One for Valentine’s day from new member Barrie?
THE END OF A LOVE AFFAIR
BARRIE PURNELL
We met by chance it was a brief encounter just one night
We talked and laughed and kissed goodbye and said we’d write
Words thrown into the darkness not to be examined in the light
But her letter told me of her love in words so erudite
They broke through my defences like a stick of gelignite
So from that chance encounter a lifetime love affair took flight
We stole time for days together nights we couldn’t say goodbye
We hid inside each others hearts oblivious to passers by
I told her I would always make her happy and never make her cry
I would give her everything I had and never ask her why
And that from all previous lovers my bonds I would untie
And all my secret places I would let her occupy
She soon knew all about me understood everything I said
She had the key to thoughts I kept locked up in my head
Dylan’s words became the soundtrack to our lives when newly wed
She played me Leonard Cohen’s songs when we lay together in our bed
We were living in the moment no thought of what might lie ahead
We pushed away reality and wrapped ourselves in youth instead
Our love was all embracing it was a selfish love I know
No time for family or friends or that nightly TV show
Pursuing our ambitions we watched our fortunes grow
Searching for that croc of gold at the end of life’s rainbow
So as years passed and ambitions faded how were we to know
That we’d find just what we’d dreamed of that long long time ago
We had all of those possessions we’d once looked at from afar
A big house with indoor swimming pool and a silken lined boudoir
The chairs they were by Chippendale with a walnut escritoire
On the wall a painting by Rossetti we purchased in Dunbar
With gold and silver jewellery from an Istanbul bazaar
And outside in the garage a big black Bentley car
But when I lost my love those dreams dissolved in the cold November rain
Her photographs and my memories are now all that remain
To remind me of those sunnier times that I never can regain
I was left feeling like an addict who’s deprived of his cocaine
All those sympathetic words raised tears I struggled to contain
Just realising that my life would never be the same again
Oh if life could only stay the same but that’s never going to be
Times thief steals love from everyone this time his victim’s me
The pain of loneliness or death is just a matter of degree
The night ignores my cries for help it is my enemy
A dark crevasse down which I fall where no one hears my plea
Only when we masquerade as lovers in my dreams am I set free
There are no words at my despair at losing her for good
Does it matter now I loved her and did everything I could?

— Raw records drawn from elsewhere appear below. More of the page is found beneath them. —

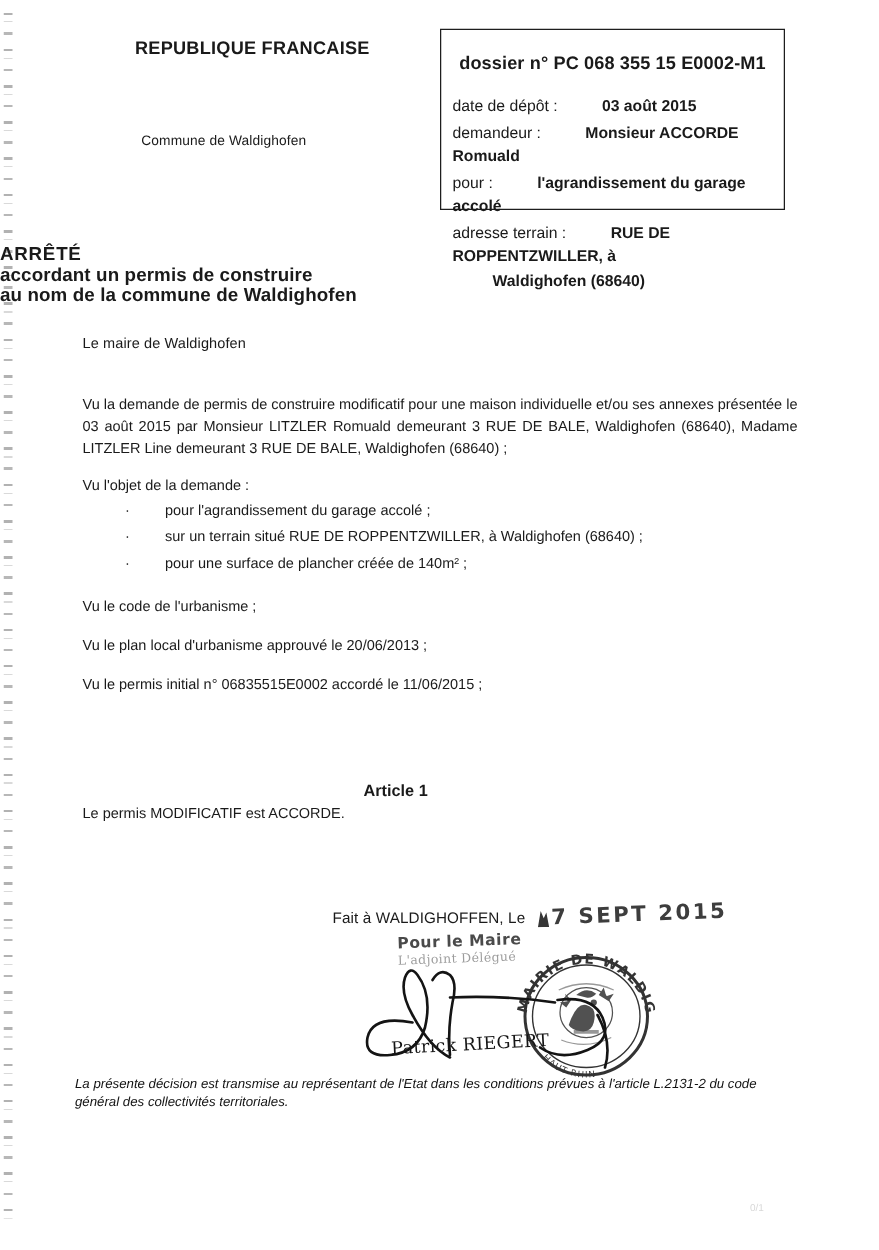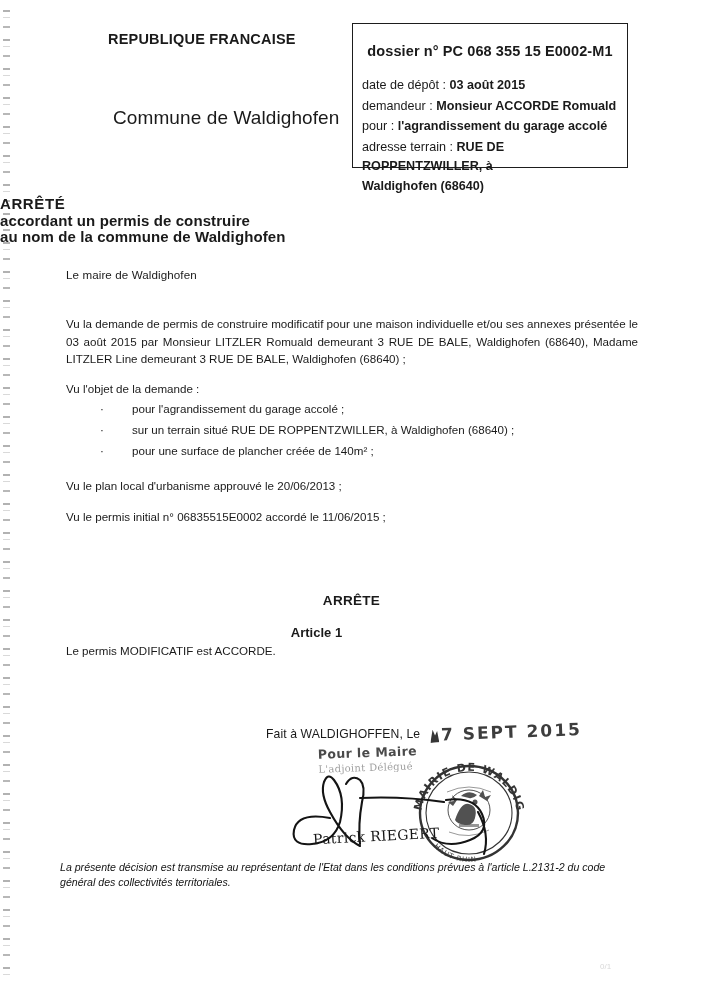"03 août 2015" .box-line b { margin-left: none -> 32px }
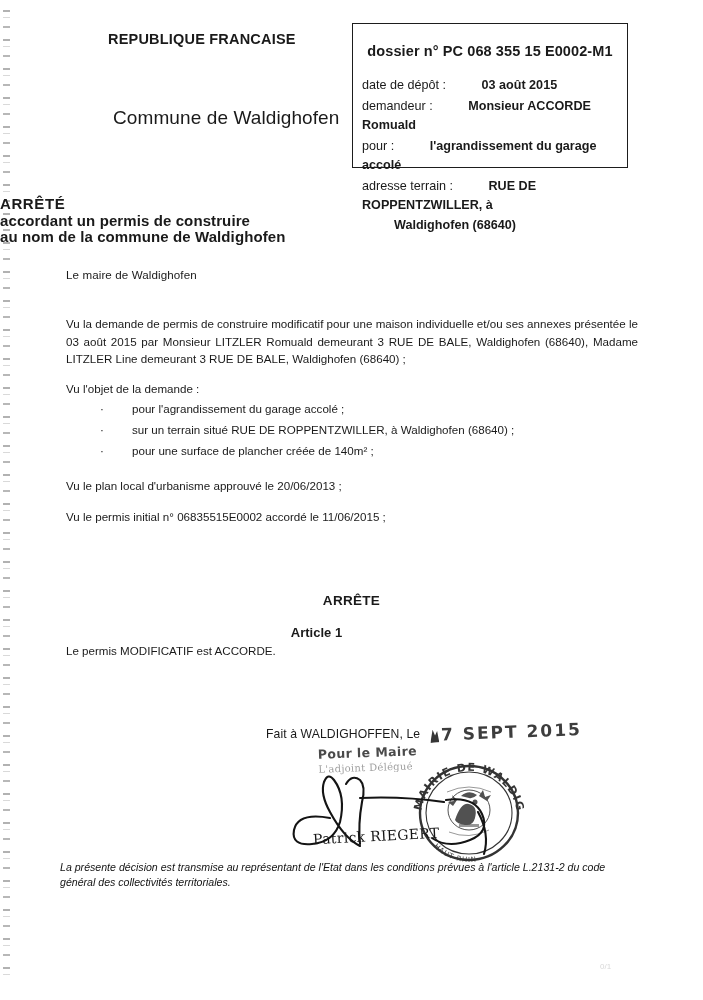"Commune de Waldighofen" #commune { font-size: 19px -> 11px }
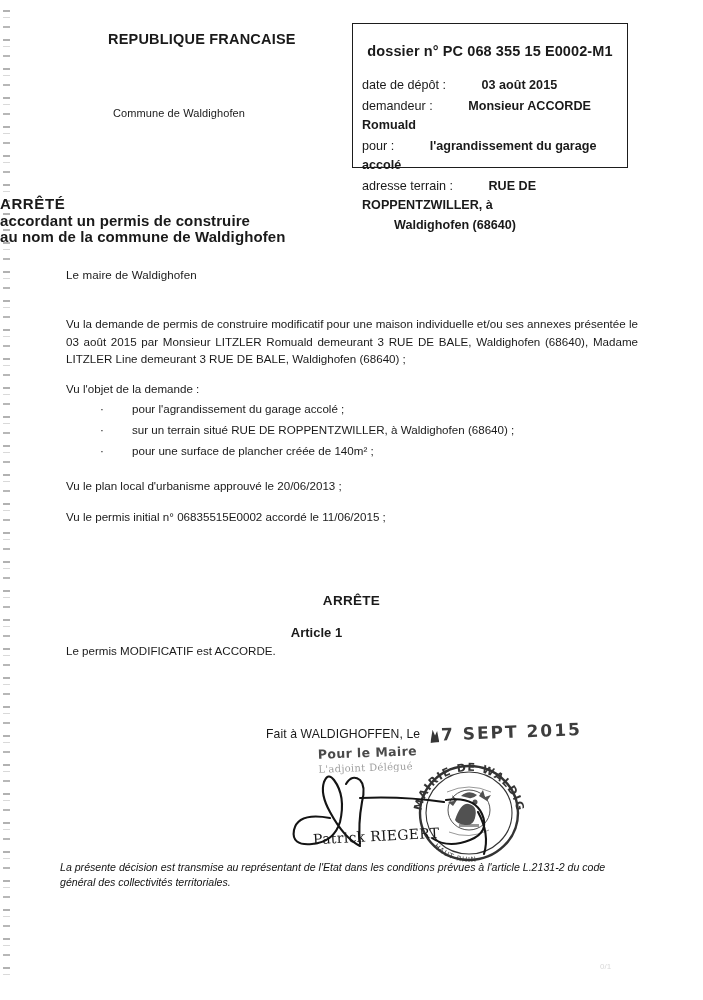"Vu le code de l'urbanisme" div.vline { html: none -> <div>Vu le code de l'urbanisme ;</div> }
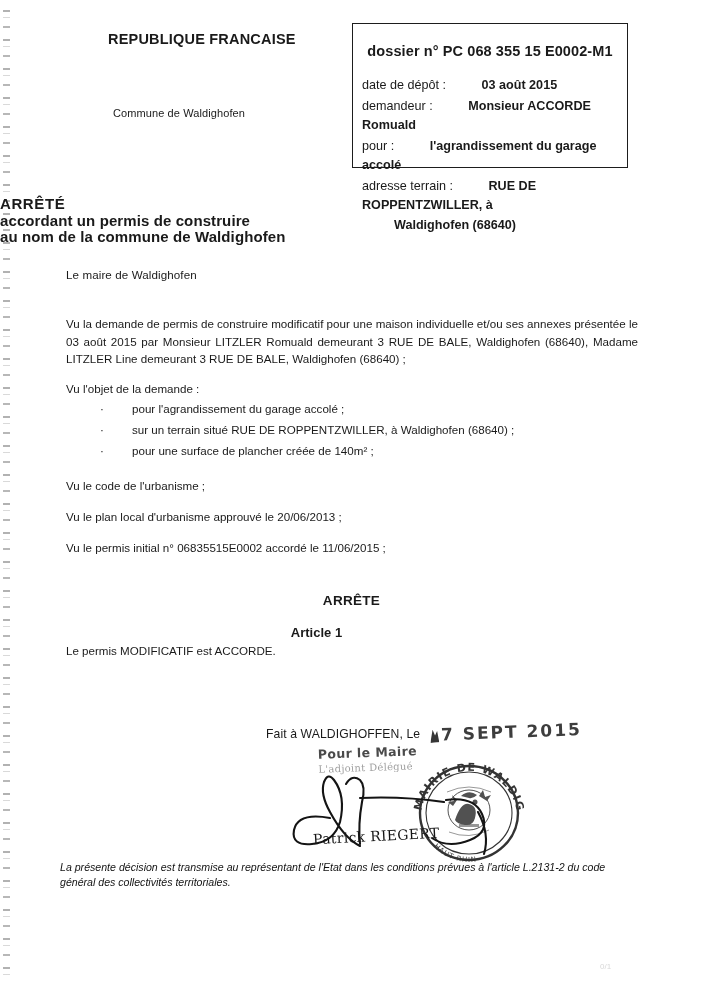"ARRÊTE" div.abs { html: <div>ARRÊTE</div> -> none }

And if to bring her back I shout her name into the graveyard’s wood
Just an echo of my voice comes back like I always knew it would
We rarely see him coming that reaper with his scythe and with his hood
And if we did would he know of our grief would he have understood?
Immortality is not for us we are just nature’s slave
It wields a random hand when selecting who’s next for the grave
However many deeds of kindness done or sinners we forgave
However many penances we take to the Cardinal’s conclave
But I can’t stop the tears of sadness for a love I could not save
And though I promised my love many things I never promised to be brave
I now look enviously at young lovers like some secretive voyeur
Time once a thief of love is now a devious saboteur
Distorting all my images of love so they all fade and blur
But my love was not so brief that I can forget how we once were
Yet a day will come, as if by accident, when I will not speak about her
Even once — and this the last line I will write her
So brave the words that describe this loss of life love and pain
just leaving time that will never be the same.
Thank you and
well done
Once again, Barry, an almost faultless piece of prose poetry that effortlessly conveys one of the more harrowing realities of a finite life: the loss of a loved one.
Thank you, Barry. You continue to amaze me.
Barrie, this poem is beautiful. I wept all the way through to the end.